Sosialisasi budaya sensor mandiri yang digelar LSF Indonesia di Hotel Maleo, Mamuju. (Dok. Zulkifli)
banner 728x90

Mamuju, Katinting.com – Lembaga Sensor Film (LSF) Republik Indonesia menggelar sosialisasi budaya sensor mandiri di Hotel Maleo, Mamuju, Sabtu, 25 Februari 2023.

Kehadiran LSF di Sulbar, untuk menyebarkan pesan-pesan baik tentang memilah dan memilih tontonan yang sesuai dengan usia penonton. Kegiatan itu bertujuan untuk mencegah dampak negatif dari setiap tontonan dan tayangan-tayangan yang ada saat ini.

Wakil Ketua LSF Indonesia, Ervan Ismail mengungkapkan, pihaknya sedang menggemakan kerjasama dengan seluruh bioskop di Indonesia. Agar nanti, penonton di bioskop usianya bisa tersaring.

“Kami hari ini berupaya untuk menjawab tantangan, bahwa tsunami informasi dan tontonan sudah masif ke ruang-ruang pribadi, dalam keluarga dan anggota keluarga kita,” kata Ervan Ismail.

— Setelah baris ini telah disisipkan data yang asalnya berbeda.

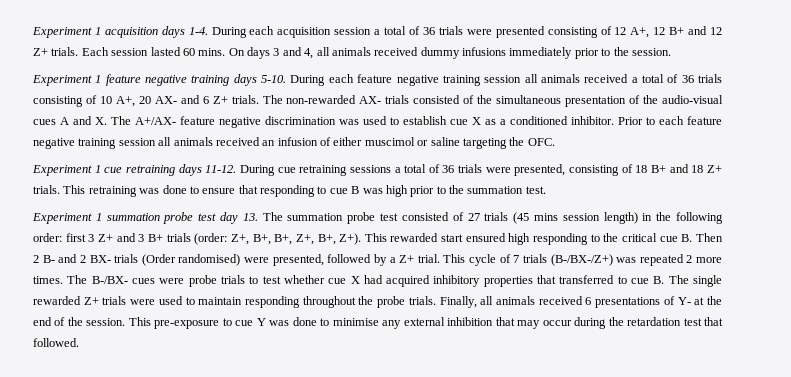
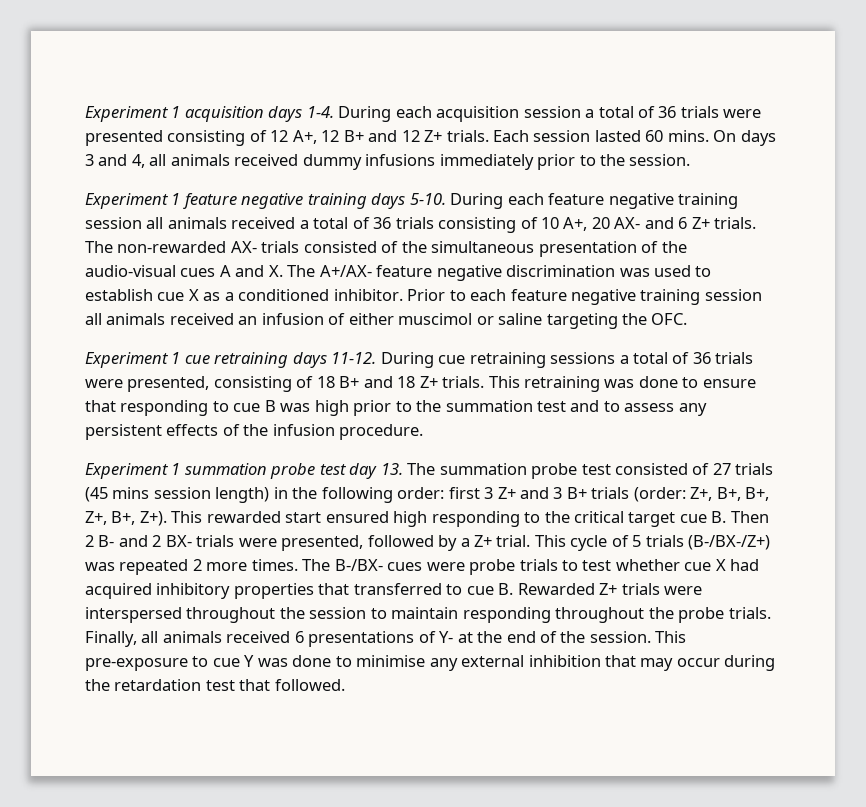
- This retraining was done to ensure that responding to cue B was high prior to the summation test.
+ This retraining was done to ensure that responding to cue B was high prior to the summation test and to assess any persistent effects of the infusion procedure.
- Z+, B+, B+, Z+, B+, Z+). This rewarded start ensured high responding to the critical cue B. Then 2 B- and 2 BX- trials (Order randomised) were presented, followed by a Z+ trial.
+ Z+, B+, B+, Z+, B+, Z+). This rewarded start ensured high responding to the critical target cue B. Then 2 B- and 2 BX- trials were presented, followed by a Z+ trial.
- This cycle of 7 trials (B-/BX-/Z+) was repeated 2 more times.
+ This cycle of 5 trials (B-/BX-/Z+) was repeated 2 more times.
- The B-/BX- cues were probe trials to test whether cue X had acquired inhibitory properties that transferred to cue B. The single rewarded Z+ trials were used to maintain responding throughout the probe trials.
+ The B-/BX- cues were probe trials to test whether cue X had acquired inhibitory properties that transferred to cue B. Rewarded Z+ trials were interspersed throughout the session to maintain responding throughout the probe trials.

Artinya, kata Dia, sudah harus terjadi perubahan perilaku dalam mengkomunikasikan tontonan dan tayangan-tayangan. “Apa boleh buat, kita sudah berada dalam zaman yang sangat terbuka,” sebutnya.

Sehingga, kata Ervan Ismail, tantangan yang harus dikerjakan, salah satunya dampak dari tontonan dan tayangan yang disuguhkan.

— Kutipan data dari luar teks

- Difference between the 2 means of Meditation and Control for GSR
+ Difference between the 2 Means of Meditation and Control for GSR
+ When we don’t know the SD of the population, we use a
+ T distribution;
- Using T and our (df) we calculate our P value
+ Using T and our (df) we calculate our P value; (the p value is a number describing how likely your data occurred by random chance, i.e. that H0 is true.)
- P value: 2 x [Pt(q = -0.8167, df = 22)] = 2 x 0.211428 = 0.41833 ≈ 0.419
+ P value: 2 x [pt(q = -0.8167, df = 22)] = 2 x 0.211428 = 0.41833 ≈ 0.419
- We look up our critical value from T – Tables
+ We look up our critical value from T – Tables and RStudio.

“Tentu, tontonan dan tayangan tersebut, bisa berdampak positif dan juga negatif,” ujar Ervan Ismail.

Dia menjelaskan, tontonan dan tayangan yang berdampak positif merupakan tontonan dan tayangan yang bernuansa pendidikan dan kebudayaan.

“Kita sangat berbahagia, bahwa anak-anak kita bisa menonton atau belajar jarak jauh saat menonton tayangan yang bernuansa pendidikan atau budaya. Terutama adalah bagaimana budaya-budaya lokal yang tumbuh dan berkembang di seluruh provinsi se Indonesia,” ungkapnya.

Begitu pula di Sulbar, promosi budaya melalui konten-konten lokal, perlu digelorakan untuk menarik perhatian orang luar, terutama kulinernya.

“Ini yang mesti kita gelorakan, bahkan kalau perluh diperkenalkan ke wilayah-wilayah lain, sehingga banyak orang yang ingin datang ke Polewali Mandar, Majene, dan berwisata,” imbuh Ervan Ismail.

Sementara itu, tontonan dan tayangan yang berdampak negatif, dapat dipengaruhi oleh kurangnya perhatian dalam memilah dan memilih tontonan itu sendiri.

“Salah satu contohnya, sejumlah kasus kekerasan yang dianggap dampak dari terlalu banyak nonton film gangster,” katanya.

Ervan Ismail pun menjelaskan tujuan dari kegiatan yang pihaknya gelar di Sulbar.

“Jadi tujuan kami, semata-mata ingin bersilaturahmi, ingin bersama menyebarkan pesan-pesan baik bahwa tontonan itu harus sesuai dengan usia,” ujar Ervan Ismail.

“Anak-anak yang belum dewasa, janganlah disuruh tonton film dewasa. Mungkin mereka belum bisa mencerna adegan-adegan yang berbau seksualitas, omongan-omongan yang kasar,” sambungnya.

Dampaknya, kata Dia, memang tidak serta-merta langsung terlihat saat anak-anak menonton tayangan tersebut.

“Mungkin saja saat mereka menonton belum terlihat dampaknya, tapi akan berdampak di kemudian hari,” tutup Ervan Ismail.